Segment Start: SUPPLIED MATERIAL

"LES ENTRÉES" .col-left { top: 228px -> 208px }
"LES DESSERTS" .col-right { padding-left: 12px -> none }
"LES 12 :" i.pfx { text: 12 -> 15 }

Segment End: SUPPLIED MATERIAL
Segment Start: SUPPLIED MATERIAL

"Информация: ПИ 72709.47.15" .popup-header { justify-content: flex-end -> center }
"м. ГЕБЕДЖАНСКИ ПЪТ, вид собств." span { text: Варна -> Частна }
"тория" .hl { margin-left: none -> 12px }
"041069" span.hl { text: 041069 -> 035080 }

Segment End: SUPPLIED MATERIAL

### [WHAT IS BEING ASKED]
What is needed is a verbatim copy of every line in the records above from the one containing "margin-left: none ->" down to the one containing "text: 041069 ->", both included, and nothing more.

### [COMPLETED EXERCISE]
"тория" .hl { margin-left: none -> 12px }
"041069" span.hl { text: 041069 -> 035080 }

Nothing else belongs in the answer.